A Cost-Effective Way to Trade Options on the Russell 2000® Index

August 26, 2021

Eric Zaba, Derivatives Sales Intern, analyzes the differences between trading Mini-Russell 2000 Index options and iShares Russell 2000 ETF options.

Over the past 12 months, the Russell 2000 Index’s performance has outpaced other market segments, rising 43.53%, compared to the Nasdaq 100 Index, which increased 28.95%, and the S&P 500 Index, which increased 31.08%, in the same time frame, as of the market close on August 25, 2021. As the economy continues its recovery and the proposed U.S. infrastructure bill moves closer to approval, investors looking to express a bullish view of the market may want to consider investment vehicles and strategies that maximize the capital efficiency of their trades.

Russell 2000, S&P 500 and Nasdaq 100 Indices Performance

Source: Bloomberg

While most investors choose a product based on contract size and convenience, it’s also important to consider the different capital requirements and potential capital gains tax treatments for each. To understand the importance of these factors, let’s compare the differences between executing a bullish vertical call spread using Cboe’s Mini-Russell 2000 Index (MRUT) options  and iShares Russell 2000 Index (IWM) exchange traded fund (ETF) options.

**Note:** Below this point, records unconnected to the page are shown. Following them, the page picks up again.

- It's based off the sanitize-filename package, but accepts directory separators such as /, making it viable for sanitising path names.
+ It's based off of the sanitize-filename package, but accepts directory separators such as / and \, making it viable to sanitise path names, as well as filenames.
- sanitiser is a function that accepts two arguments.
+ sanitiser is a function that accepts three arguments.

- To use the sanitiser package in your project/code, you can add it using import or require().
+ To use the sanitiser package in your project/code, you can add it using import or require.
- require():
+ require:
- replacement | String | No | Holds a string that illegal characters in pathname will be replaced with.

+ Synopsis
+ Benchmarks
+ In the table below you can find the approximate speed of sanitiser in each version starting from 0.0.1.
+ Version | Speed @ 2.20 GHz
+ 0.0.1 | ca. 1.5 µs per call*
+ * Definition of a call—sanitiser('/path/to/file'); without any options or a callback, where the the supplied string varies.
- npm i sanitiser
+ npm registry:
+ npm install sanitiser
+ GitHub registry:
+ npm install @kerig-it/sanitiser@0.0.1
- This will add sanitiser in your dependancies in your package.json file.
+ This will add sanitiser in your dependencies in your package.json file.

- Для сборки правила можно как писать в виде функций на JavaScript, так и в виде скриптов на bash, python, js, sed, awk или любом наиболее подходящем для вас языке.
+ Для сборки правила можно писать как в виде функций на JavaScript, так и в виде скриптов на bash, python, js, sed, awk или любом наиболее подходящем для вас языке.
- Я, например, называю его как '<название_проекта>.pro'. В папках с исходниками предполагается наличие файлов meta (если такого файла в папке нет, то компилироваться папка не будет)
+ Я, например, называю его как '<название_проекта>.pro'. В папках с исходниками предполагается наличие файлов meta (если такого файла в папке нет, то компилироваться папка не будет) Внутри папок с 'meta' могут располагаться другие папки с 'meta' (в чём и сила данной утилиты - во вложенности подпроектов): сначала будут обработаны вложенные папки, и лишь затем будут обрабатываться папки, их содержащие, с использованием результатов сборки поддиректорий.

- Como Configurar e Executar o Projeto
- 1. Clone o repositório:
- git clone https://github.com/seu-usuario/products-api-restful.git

A bullish vertical call spread is a risk-defined strategy that enables investors to participate on the upside if there is an increase in the underlying value, while reducing the risk exposure to the net premium paid for the trade. The strategy entails buying a lower-strike call and selling a higher-strike call with the same expiration date. This results in a lower capital outlay than simply purchasing a call or buying shares in the index ETF but puts a cap on potential upside.

Below is a breakdown of a trade using this strategy, in which an investor expects a 10% increase in the Russell 2000 Index and uses a capital outlay of approximately $20,000 in exposure. The chart below shows the return on capital and return after tax, assuming the investor is in the 32% tax bracket.

These hypothetical trades use end-of-day pricing from May 12, 2021 and June 11, 2021. During that time, the Russell 2000 Index increased 9.4%, moving from 2,135.14 to 2,335.81.

Hypothetical Bullish Vertical Call Spread for MRUT and IWM ETF Options

Source: Cboe Global Markets

As illustrated in the trades described above, it’s more capital efficient to trade options on Mini-Russell 2000 Index options than to trade iShares Russell 2000 Index ETF options. Index options like Mini-Russell 2000 Index options may qualify for the 1256 tax code with more favorable 60% long-term/40% short-term tax treatment*, unlike iShares Russell 2000 Index ETF options which are taxed at the ordinary income tax rate. The difference between trading index options and ETF options could potentially save traders thousands of dollars.

Mini-Russell 2000 Index options are also cash-settled with European-style exercise, so accounts are credited or debited in cash at expiration, with no risk of early assignment. Trading ETF options like iShares Russell 2000 Index ETF options can be more complex with physical settlement and American-style exercise as physical delivery of ETF shares and early assignment risk may tie up investor capital or put investor accounts in a margin call.

With potentially better tax treatment and more convenient European-style cash settlement, Mini-Russell 2000 Index options are a cost-effective choice for investors who wish to trade options on the Russell 2000 Index. Gain a new edge with the unique benefits of mini-index options.  

*Under section 1256 of the Tax Code, profit and loss on transactions in certain exchange-traded options, including Mini-Russell 2000, are entitled to be taxed at a rate equal to 60% long-term and 40% short-term capital gain or loss, provided that the investor involved and the strategy employed satisfy the criteria of the Tax Code. Investors should consult with their tax advisors to determine how the profit and loss on any particular option strategy will be taxed. Tax laws and regulations change from time to time and may be subject to varying interpretations.

The information in this article is provided for general education and information purposes only. No statement(s) within this article should be construed as a recommendation to buy or sell a security or to provide investment advice. Supporting documentation for any claims, comparisons, statistics or other technical data in this article is available by contacting Cboe Global Markets at www.cboe.com/Contact.

Past Performance is not indicative of future results.

Options involve risk and are not suitable for all investors. Prior to buying or selling an option, a person must receive a copy of “Characteristics and Risks of Standardized Options.” Copies are available from your broker or from The Options Clearing Corporation at 125 South Franklin Street, Suite 1200, Chicago, IL 60606 or at www.theocc.com.